-- DATA SHOWN follows --
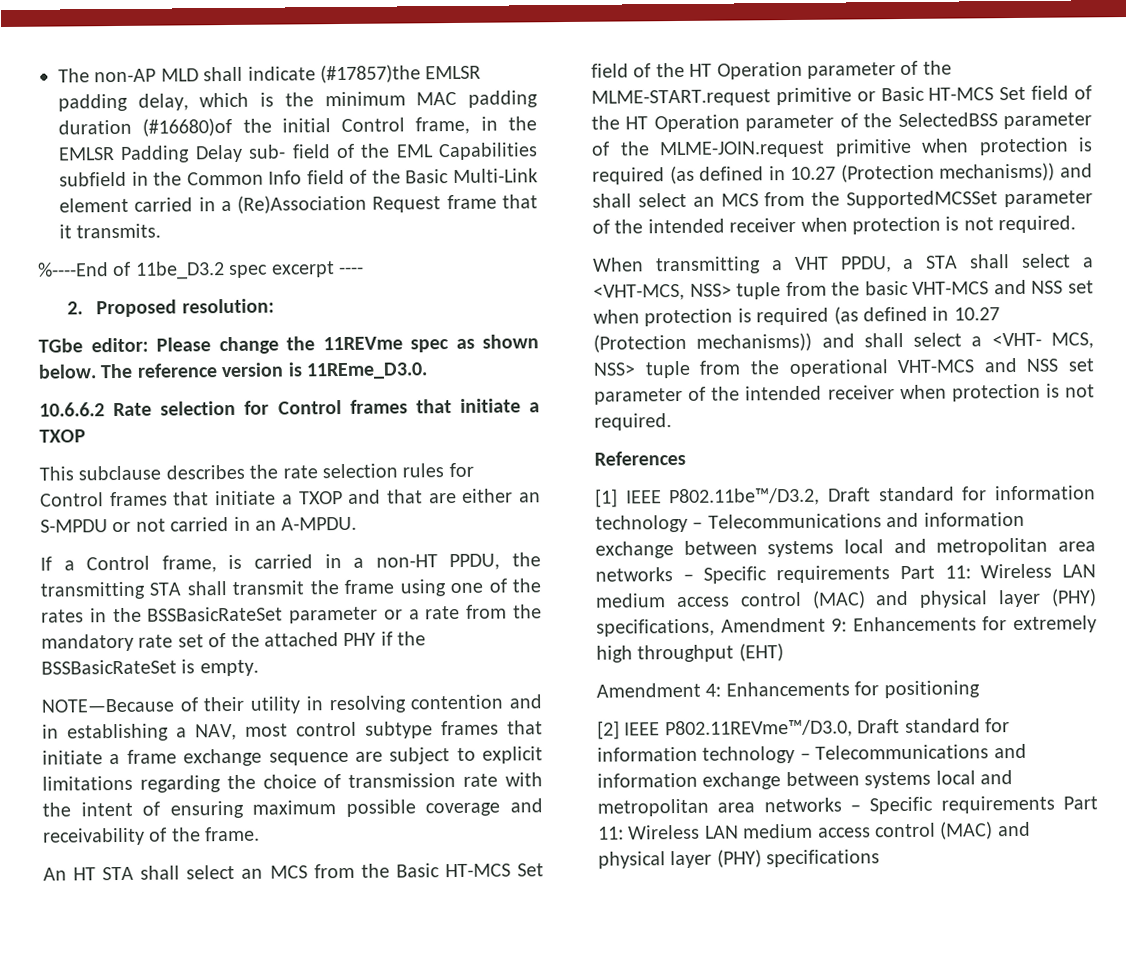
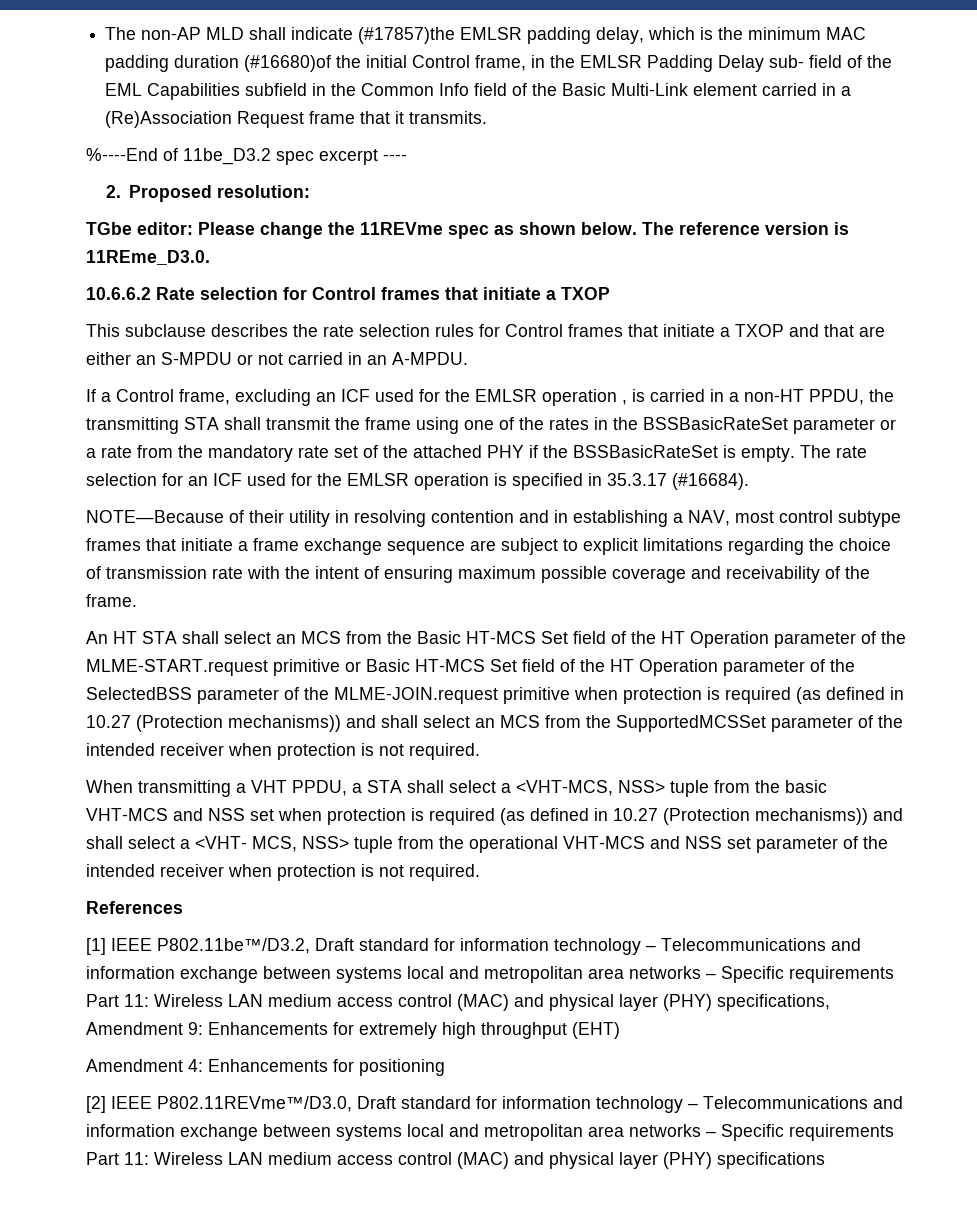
- If a Control frame, is carried in a non-HT PPDU, the transmitting STA shall transmit the frame using one of the rates in the BSSBasicRateSet parameter or a rate from the mandatory rate set of the attached PHY if the BSSBasicRateSet is empty.
+ If a Control frame, excluding an ICF used for the EMLSR operation , is carried in a non-HT PPDU, the transmitting STA shall transmit the frame using one of the rates in the BSSBasicRateSet parameter or a rate from the mandatory rate set of the attached PHY if the BSSBasicRateSet is empty. The rate selection for an ICF used for the EMLSR operation is specified in 35.3.17 (#16684).

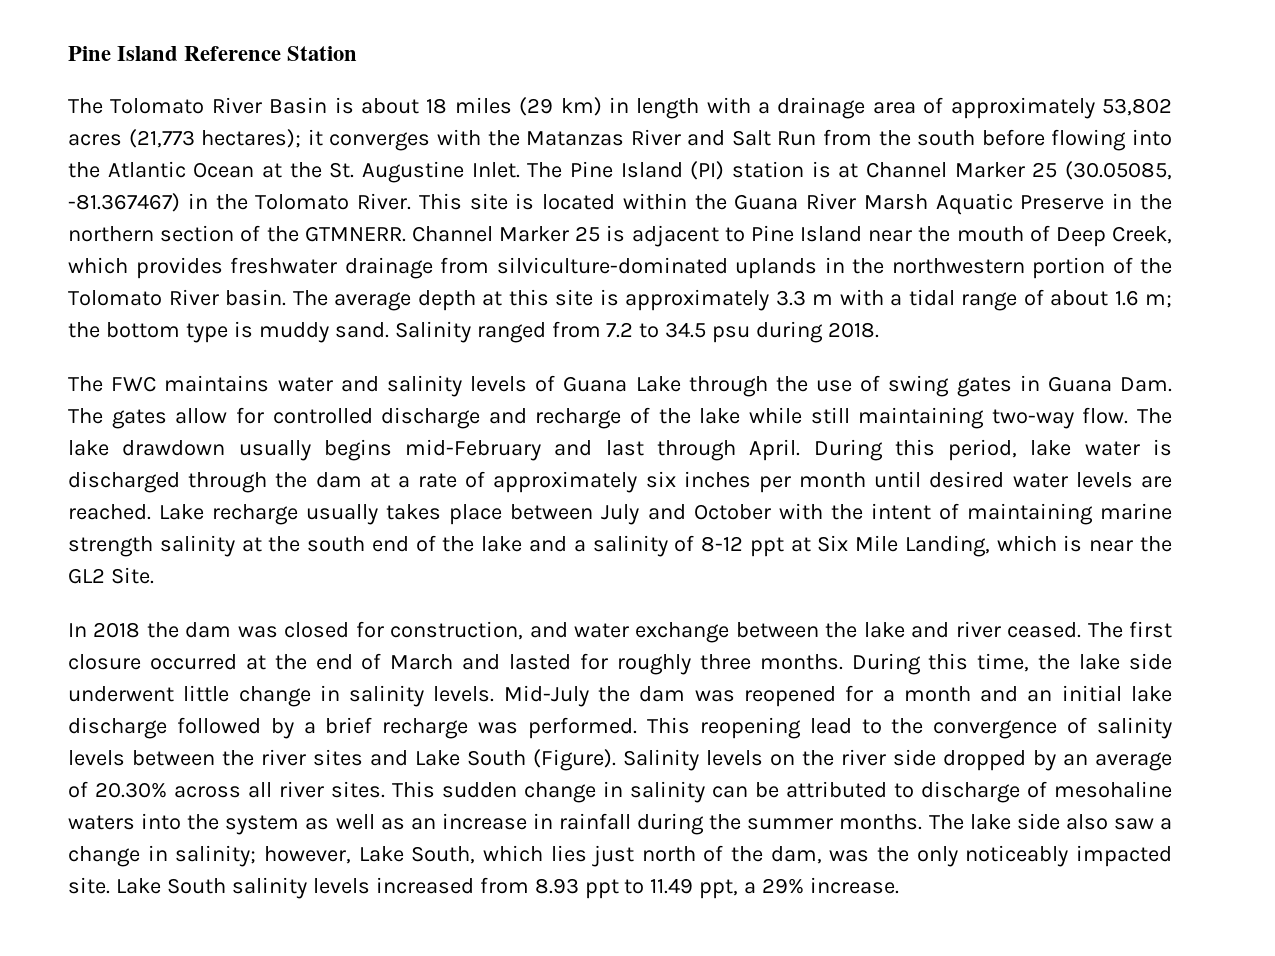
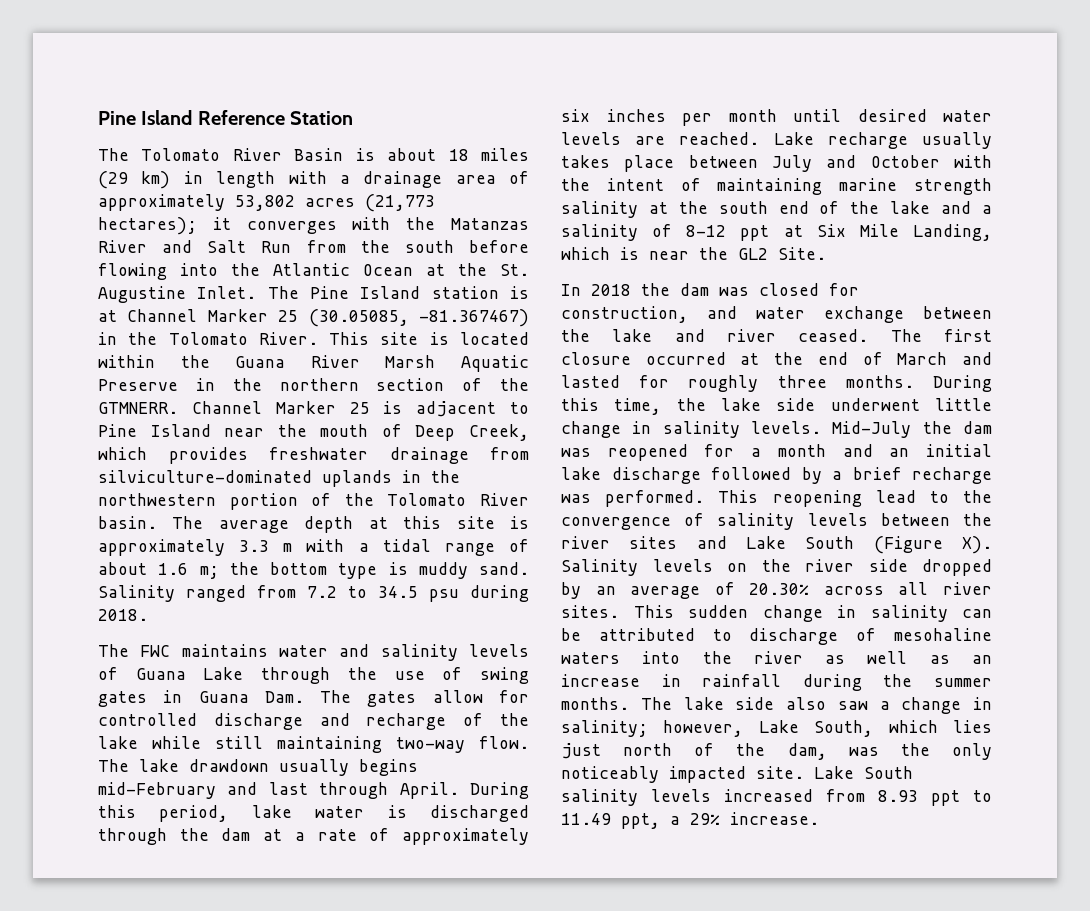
- The Pine Island (PI) station is at Channel Marker 25 (30.05085, -81.367467) in the Tolomato River.
+ The Pine Island station is at Channel Marker 25 (30.05085, -81.367467) in the Tolomato River.
- This reopening lead to the convergence of salinity levels between the river sites and Lake South (Figure). Salinity levels on the river side dropped by an average of 20.30% across all river sites.
+ This reopening lead to the convergence of salinity levels between the river sites and Lake South (Figure X). Salinity levels on the river side dropped by an average of 20.30% across all river sites.
- This sudden change in salinity can be attributed to discharge of mesohaline waters into the system as well as an increase in rainfall during the summer months.
+ This sudden change in salinity can be attributed to discharge of mesohaline waters into the river as well as an increase in rainfall during the summer months.

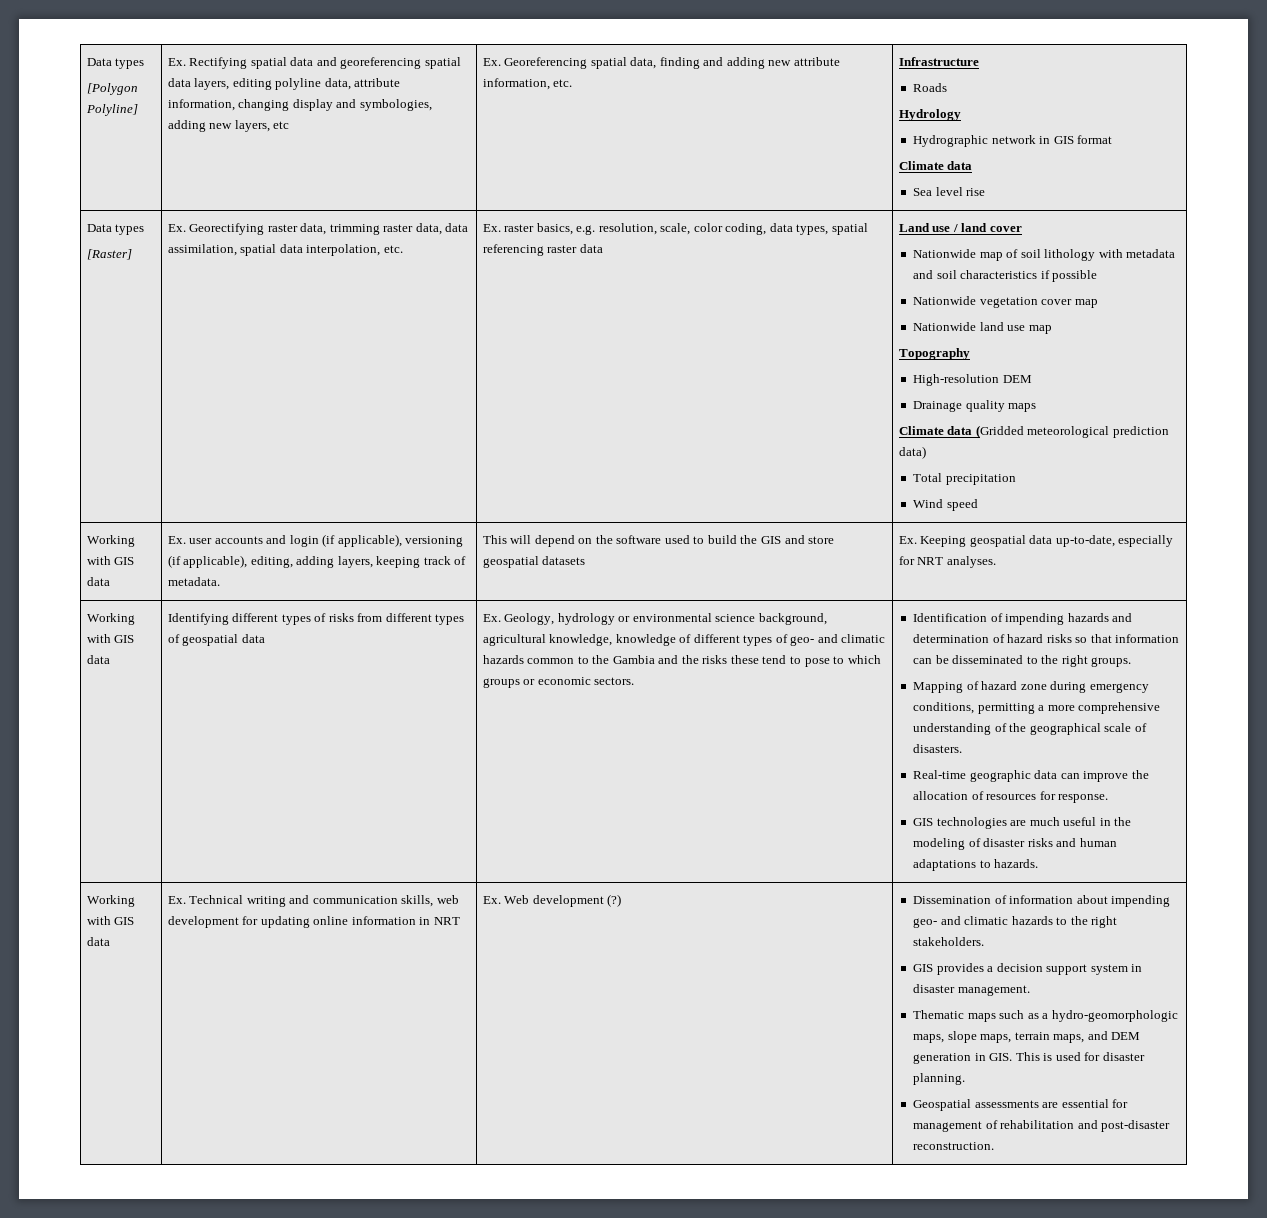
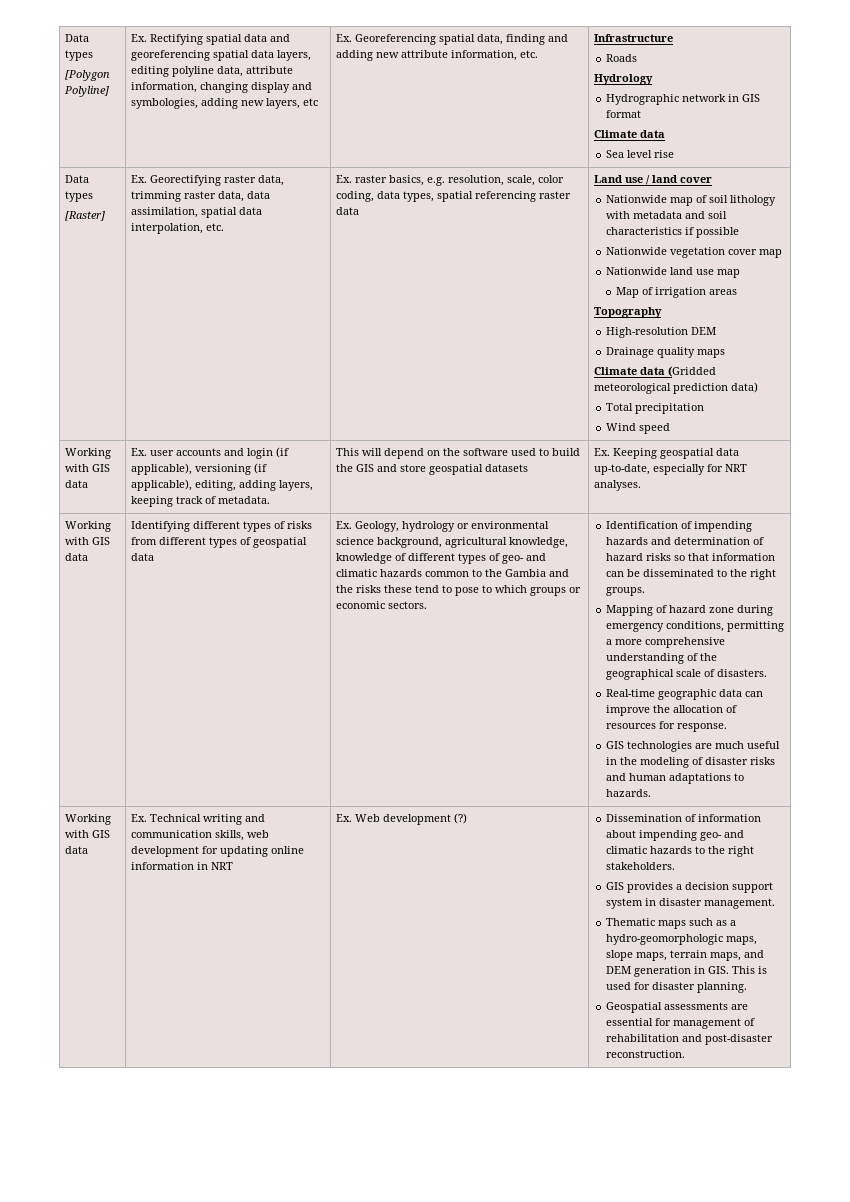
+ Map of irrigation areas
-- DATA SHOWN concluded --
ASSIGNMENT:
Pull from the data each line where the string "Island" turns up.

TASK RESULT:
- The Pine Island (PI) station is at Channel Marker 25 (30.05085, -81.367467) in the Tolomato River.
+ The Pine Island station is at Channel Marker 25 (30.05085, -81.367467) in the Tolomato River.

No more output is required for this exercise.